The Little White Horse by Elizabeth Goudge opens with Maria Merryweather, recently orphaned, travelling by coach to her new home at Moonacre Manor in the West Country of England. Maria, used to London luxuries, is at first apprehensive about country life, but on arriving at the Manor she realises she is truly home at last. Joining Maria as she explores her new surroundings is like stepping through a stained glass window into a fairytale, for her genial cousin Sir Benjamin tells her that she is to treat the beautiful valley of Moonacre as her personal kingdom. And what a kingdom!
Maria adores each place she discovers, from the manor gardens and open parkland to Silverydew village and Paradise Hill, and she even finds her way through the forbidden pine-wood to the sea. Of course, she soon learns that she is also heiress to an ancient feud, begun centuries before by her wicked ancestor Sir Wrolf Merryweather, and she must atone for his wrongs or be banished from her beloved valley forever. If she is to remain in Moonacre, Maria must become a true ruler of her kingdom, protecting all the creatures in her care, but also giving reparation to all those people injured by her family’s past wrongdoings and determining whether she can live in harmony with her ancestral enemies. There are poachers and secret passages and desperate midnight rescues, and Maria must overcome both her pride and her fears if she is win the right to remain Moonacre’s princess.

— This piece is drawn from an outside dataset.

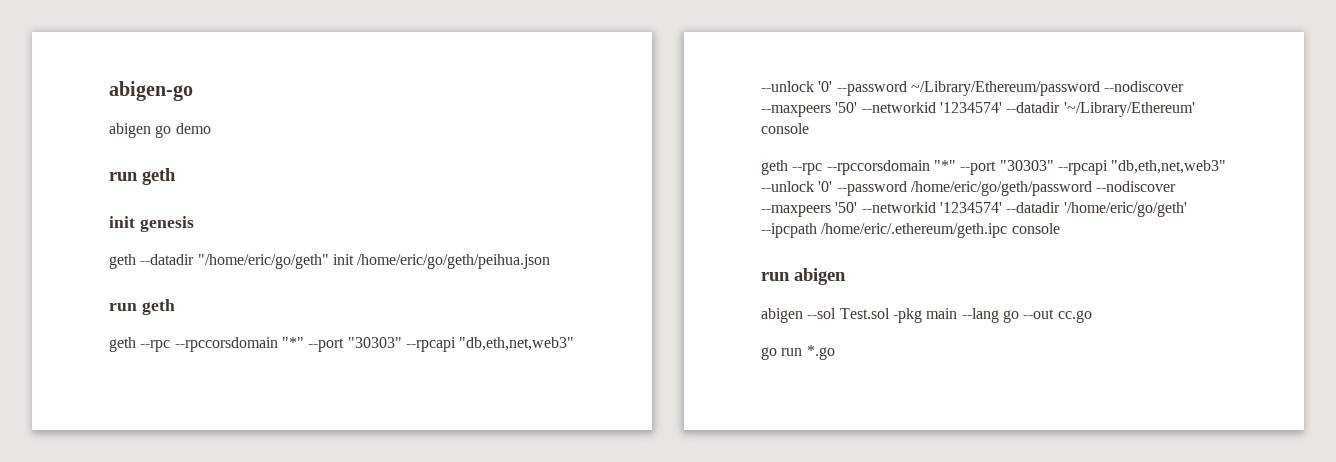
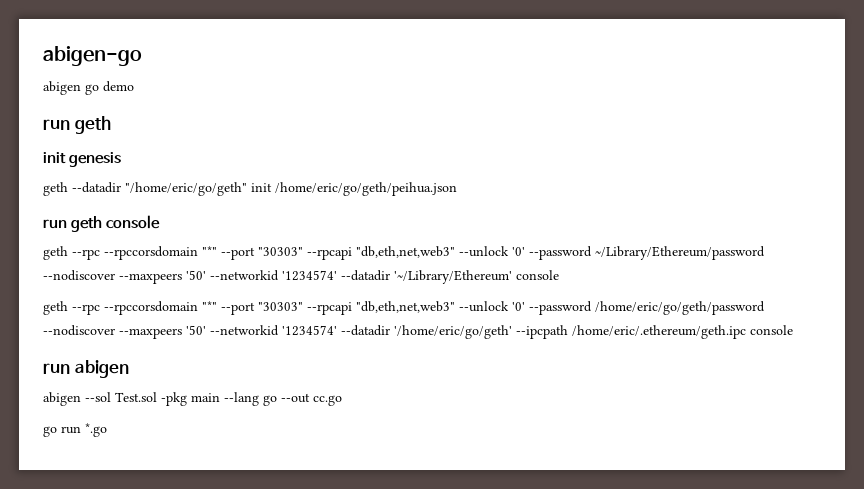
  geth --datadir "/home/eric/go/geth" init /home/eric/go/geth/peihua.json
- run geth
+ run geth console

It’s a perfect gem of a story, and if there were a way to read yourself into books and live there, this would be my new home.
Georgia: Maurice Sendak’s Wild World & Kay Thompson’s The Plaza Hotel in NYC
I can’t choose between the world of Where the Wild Things Are by Maurice Sendak and inside The Plaza Hotel NYC in Kay Thompson’s Eloise books. Both look wickedly fun and incredibly naughty. Dancing with giant beasts whilst wearing a onesie? Yes please! Or riding the elevators (with Skipperdee the turtle and Weenie the pug) straight from the hotel kitchen to your room all because you feel like a snack? Oh well yes of course, I’d love some pancakes and hot chocolate too.
I know the latter isn’t an imagined place but as a child looking at the beautiful illustrations Hilary Knight creates of New York City in the 1950s it’s an indulgent world I loved as a little girl to one that I still love to dip into today. And with Where the Wild Things Are, where causing mischief and being sent to bed without supper is hideously mean, what better way to indulge your imagination than to grow a forest in your room?
I truly can’t decide between these two fabulous worlds. It probably doesn’t help that these are two of my all time favourite ever books from my childhood. I still have hard cover editions of both. They make me giggle mischievously and smile broadly.